_What you will do_
Transcribe the listing word for word.

━━━━━━━━━━━━━━━━━━━━━━━━━━━━━━

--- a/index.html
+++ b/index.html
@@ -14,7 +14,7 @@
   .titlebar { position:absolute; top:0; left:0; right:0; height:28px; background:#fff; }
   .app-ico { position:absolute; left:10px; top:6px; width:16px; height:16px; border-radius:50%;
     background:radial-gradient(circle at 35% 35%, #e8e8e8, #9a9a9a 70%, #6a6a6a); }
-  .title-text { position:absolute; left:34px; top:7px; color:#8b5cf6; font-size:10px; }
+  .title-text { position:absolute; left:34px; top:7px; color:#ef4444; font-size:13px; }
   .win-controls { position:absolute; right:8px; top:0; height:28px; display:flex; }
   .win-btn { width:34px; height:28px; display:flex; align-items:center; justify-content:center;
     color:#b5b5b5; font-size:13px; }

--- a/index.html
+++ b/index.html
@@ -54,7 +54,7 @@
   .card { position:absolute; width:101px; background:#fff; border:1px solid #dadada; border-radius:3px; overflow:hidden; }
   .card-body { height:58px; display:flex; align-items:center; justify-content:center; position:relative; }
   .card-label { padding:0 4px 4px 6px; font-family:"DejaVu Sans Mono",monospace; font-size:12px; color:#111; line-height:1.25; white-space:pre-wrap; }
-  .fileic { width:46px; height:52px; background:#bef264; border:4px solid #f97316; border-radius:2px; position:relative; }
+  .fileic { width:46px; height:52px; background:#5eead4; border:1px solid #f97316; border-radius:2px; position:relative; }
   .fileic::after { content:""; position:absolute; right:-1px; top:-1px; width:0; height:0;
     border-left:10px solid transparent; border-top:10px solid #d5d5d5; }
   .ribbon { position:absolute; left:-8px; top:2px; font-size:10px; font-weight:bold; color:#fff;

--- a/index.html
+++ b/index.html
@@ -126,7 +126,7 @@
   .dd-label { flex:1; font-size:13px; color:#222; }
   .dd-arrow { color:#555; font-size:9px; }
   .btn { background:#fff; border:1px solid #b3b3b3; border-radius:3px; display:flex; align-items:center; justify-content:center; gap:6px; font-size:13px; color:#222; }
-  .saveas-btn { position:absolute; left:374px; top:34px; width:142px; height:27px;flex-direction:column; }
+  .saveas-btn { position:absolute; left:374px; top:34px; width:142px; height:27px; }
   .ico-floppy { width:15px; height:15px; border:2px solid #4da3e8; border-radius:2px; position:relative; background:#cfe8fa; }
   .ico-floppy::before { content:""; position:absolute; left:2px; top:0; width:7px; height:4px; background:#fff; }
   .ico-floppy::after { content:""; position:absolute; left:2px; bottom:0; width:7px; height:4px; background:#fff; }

━━━━━━━━━━━━━━━━━━━━━━━━━━━━━━

_Response_
--- a/index.html
+++ b/index.html
@@ -14,7 +14,7 @@
   .titlebar { position:absolute; top:0; left:0; right:0; height:28px; background:#fff; }
   .app-ico { position:absolute; left:10px; top:6px; width:16px; height:16px; border-radius:50%;
     background:radial-gradient(circle at 35% 35%, #e8e8e8, #9a9a9a 70%, #6a6a6a); }
-  .title-text { position:absolute; left:34px; top:7px; color:#8b5cf6; font-size:10px; }
+  .title-text { position:absolute; left:34px; top:7px; color:#ef4444; font-size:13px; }
   .win-controls { position:absolute; right:8px; top:0; height:28px; display:flex; }
   .win-btn { width:34px; height:28px; display:flex; align-items:center; justify-content:center;
     color:#b5b5b5; font-size:13px; }

--- a/index.html
+++ b/index.html
@@ -54,7 +54,7 @@
   .card { position:absolute; width:101px; background:#fff; border:1px solid #dadada; border-radius:3px; overflow:hidden; }
   .card-body { height:58px; display:flex; align-items:center; justify-content:center; position:relative; }
   .card-label { padding:0 4px 4px 6px; font-family:"DejaVu Sans Mono",monospace; font-size:12px; color:#111; line-height:1.25; white-space:pre-wrap; }
-  .fileic { width:46px; height:52px; background:#bef264; border:4px solid #f97316; border-radius:2px; position:relative; }
+  .fileic { width:46px; height:52px; background:#5eead4; border:1px solid #f97316; border-radius:2px; position:relative; }
   .fileic::after { content:""; position:absolute; right:-1px; top:-1px; width:0; height:0;
     border-left:10px solid transparent; border-top:10px solid #d5d5d5; }
   .ribbon { position:absolute; left:-8px; top:2px; font-size:10px; font-weight:bold; color:#fff;

--- a/index.html
+++ b/index.html
@@ -126,7 +126,7 @@
   .dd-label { flex:1; font-size:13px; color:#222; }
   .dd-arrow { color:#555; font-size:9px; }
   .btn { background:#fff; border:1px solid #b3b3b3; border-radius:3px; display:flex; align-items:center; justify-content:center; gap:6px; font-size:13px; color:#222; }
-  .saveas-btn { position:absolute; left:374px; top:34px; width:142px; height:27px;flex-direction:column; }
+  .saveas-btn { position:absolute; left:374px; top:34px; width:142px; height:27px; }
   .ico-floppy { width:15px; height:15px; border:2px solid #4da3e8; border-radius:2px; position:relative; background:#cfe8fa; }
   .ico-floppy::before { content:""; position:absolute; left:2px; top:0; width:7px; height:4px; background:#fff; }
   .ico-floppy::after { content:""; position:absolute; left:2px; bottom:0; width:7px; height:4px; background:#fff; }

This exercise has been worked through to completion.